Risks related to Commercialization of Future Products

The marketing and sale of future approved products (if any) may be unsuccessful or less successful than anticipated.

Following the transfer of the Jyseleca® business to Alfasigma, including the European Marketing Authorization for filgotinib, we are dependent on Alfasigma and Gilead for the commercialization of filgotinib. We are entitled to potential future sales-based milestone payments totaling €120 million from Alfasigma and mid-single to mid- double-digit earn-outs on European sales and to receive royalties from Gilead on net sales in the Gilead Territory.

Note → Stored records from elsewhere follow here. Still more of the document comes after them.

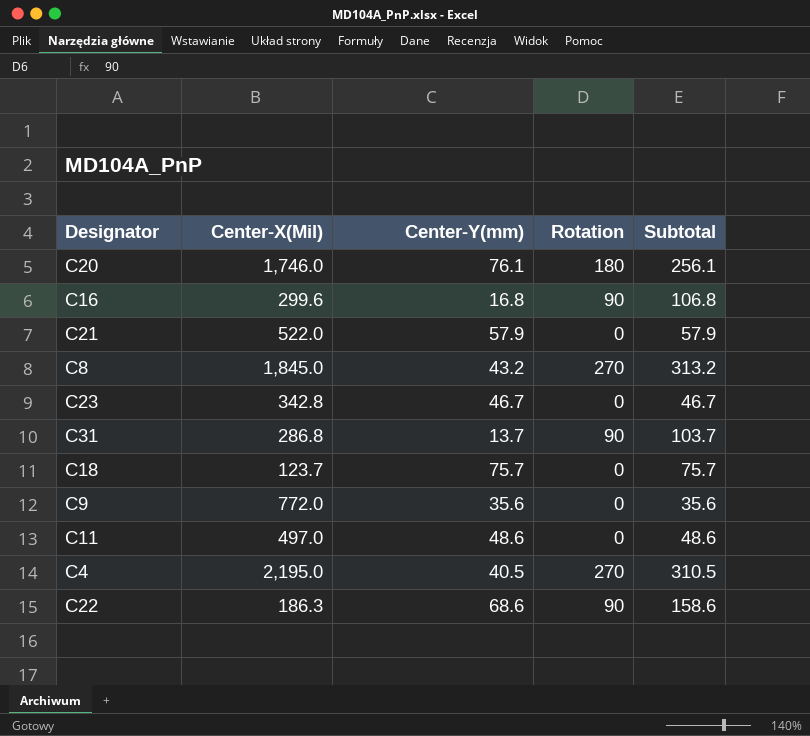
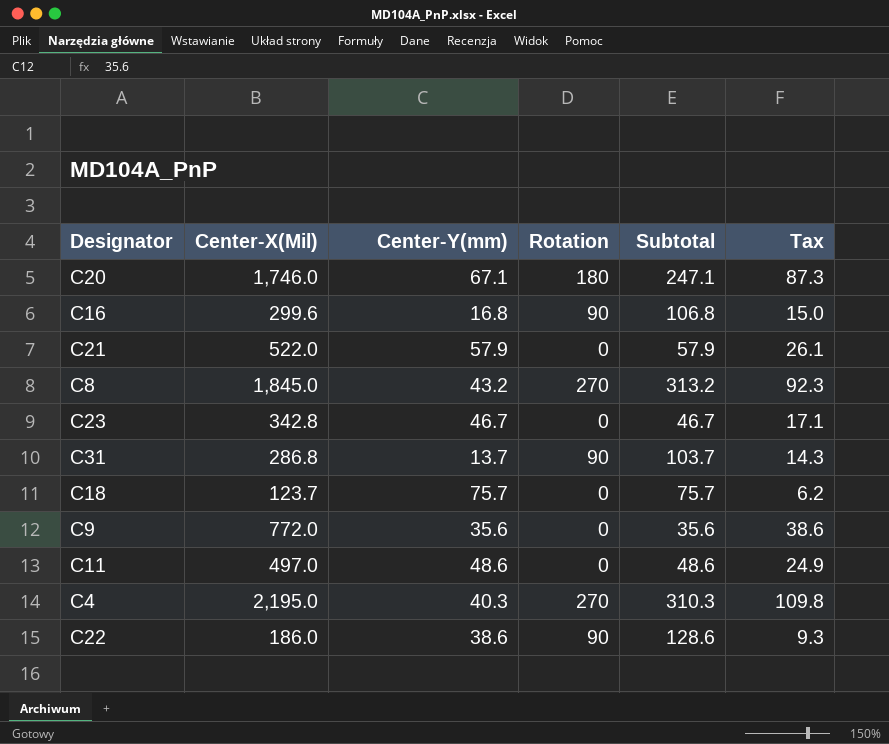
column Tax | formula: none -> [Center-X(Mil)] * 0.05
C20 | Center-Y(mm): 76.1 -> 67.1
C20 | Subtotal: 256.1 -> 247.1
C4 | Center-Y(mm): 40.5 -> 40.3
C4 | Subtotal: 310.5 -> 310.3
C22 | Center-X(Mil): 186.3 -> 186.0
C22 | Center-Y(mm): 68.6 -> 38.6
C22 | Subtotal: 158.6 -> 128.6

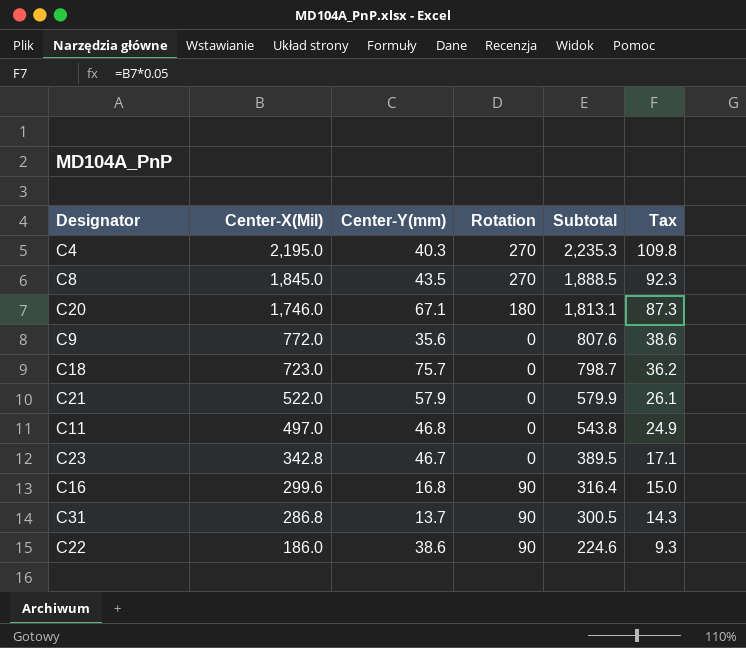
row order: none -> Center-X(Mil) descending
column Subtotal | formula: [Center-Y(mm)] + [Rotation] -> [Center-X(Mil)] + [Center-Y(mm)]
C8 | Center-Y(mm): 43.2 -> 43.5
C18 | Center-X(Mil): 123.7 -> 723.0
C18 | Tax: 6.2 -> 36.2
C11 | Center-Y(mm): 48.6 -> 46.8

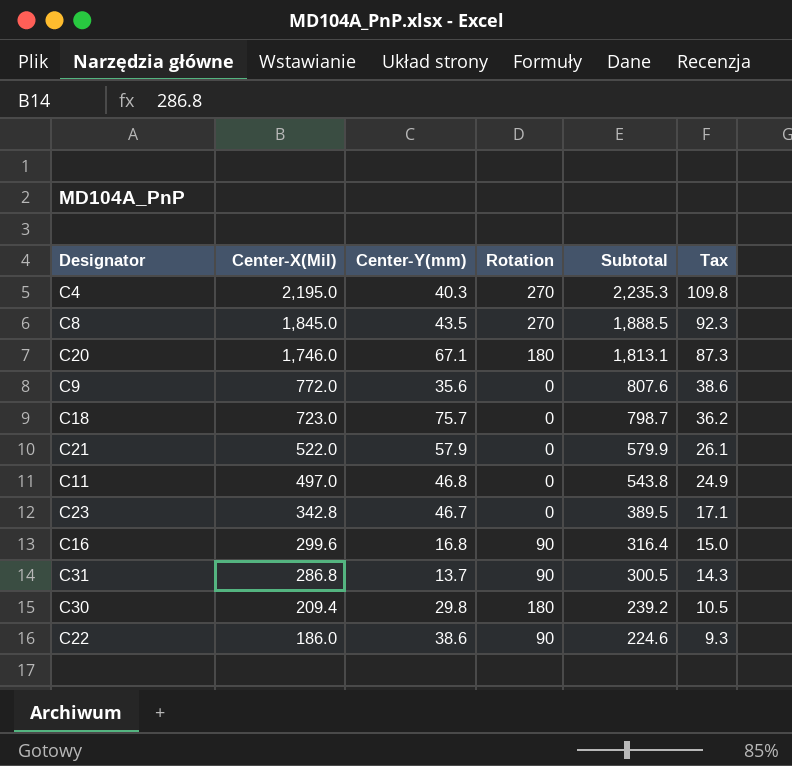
row C30: none -> 209.4 | 29.8 | 180 | 239.2 | 10.5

Degree of market acceptance

The commercial success of any future products, if approved, will depend upon the degree of market acceptance by physicians, healthcare payers, patients, and the medical community. Market acceptance will depend on a number of factors, many of which are beyond our control, but not limited to (i) the wording of the product label, (ii) changes in the standard of care for the targeted indications for any product and product candidate, (iii) acceptance by physicians, patients and healthcare payers of the product as safe, effective and cost-effective and (iv) sales, marketing and distribution support.

We have limited experience in the sale or marketing of pharmaceutical products. To the extent any of our product candidates for which we maintain commercial rights is approved for marketing, if we are unable to establish marketing and sales capabilities or enter into agreements with third parties to market and sell our products, we may not be able to market and sell any product effectively, or generate product revenues, which in turn would have a material adverse effect on our business, financial condition, and results of operation.

Potential adverse effect of coverage and reimbursement decisions

Coverage and reimbursement decisions by third-party payers may have an adverse effect on pricing and market acceptance of newly approved drugs. Legislative and regulatory activity, including enacted and future legislation, may exert downward pressure on potential pricing and reimbursement for any of our product candidates, if approved, that could materially affect the opportunity to commercialize.

Public perception and increased regulatory scrutiny

Public perception may be influenced by claims that cell therapy, including cell editing technologies, is unsafe, or unethical, and research activities and adverse events in the field, even if not ultimately attributable to us or our CAR-T product candidates, could result in increased governmental regulation, unfavorable public perception, challenges in recruiting patients to participate in our clinical studies, potential regulatory delays in the testing or approval of our CAR-T product candidates, labeling restrictions for any future approved CAR-T products, and a decrease in demand for any such product.